TASK ITEM
Leaving out all images, write out the records that follow exactly.

(SOURCE MATERIAL)

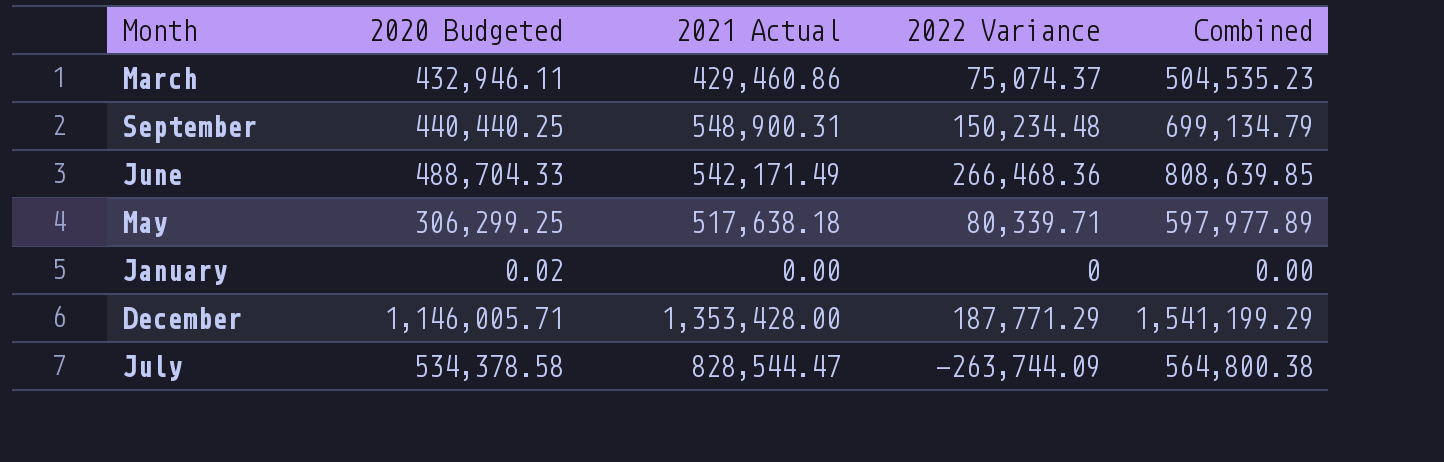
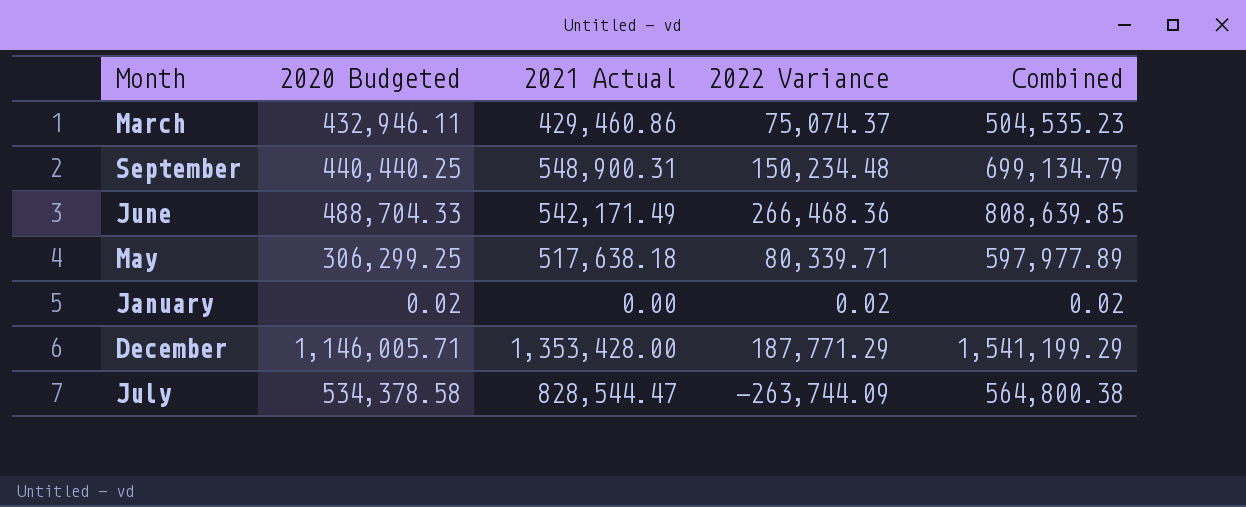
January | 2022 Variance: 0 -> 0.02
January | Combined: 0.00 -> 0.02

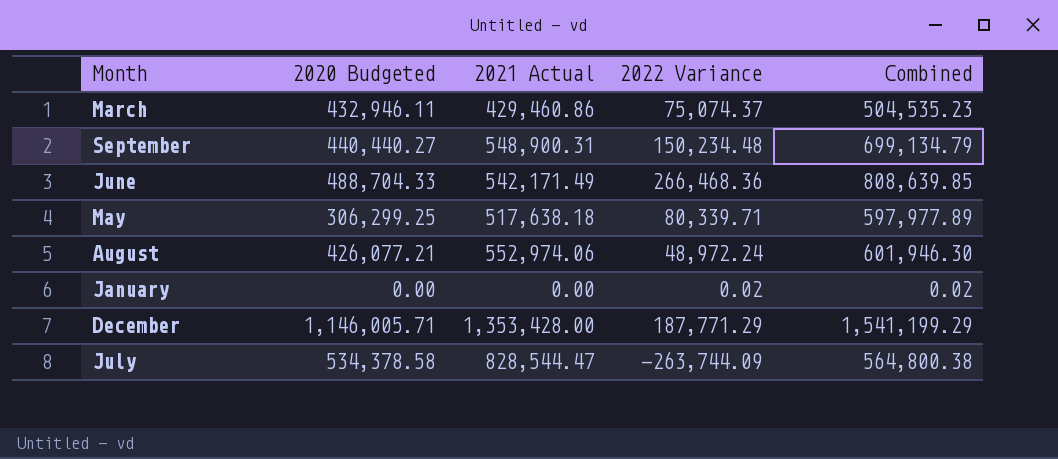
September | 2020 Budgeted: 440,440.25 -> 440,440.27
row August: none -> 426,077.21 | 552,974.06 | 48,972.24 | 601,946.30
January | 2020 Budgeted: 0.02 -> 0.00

(End SOURCE MATERIAL)

SOLVED EXERCISE
January | 2022 Variance: 0 -> 0.02
January | Combined: 0.00 -> 0.02

September | 2020 Budgeted: 440,440.25 -> 440,440.27
row August: none -> 426,077.21 | 552,974.06 | 48,972.24 | 601,946.30
January | 2020 Budgeted: 0.02 -> 0.00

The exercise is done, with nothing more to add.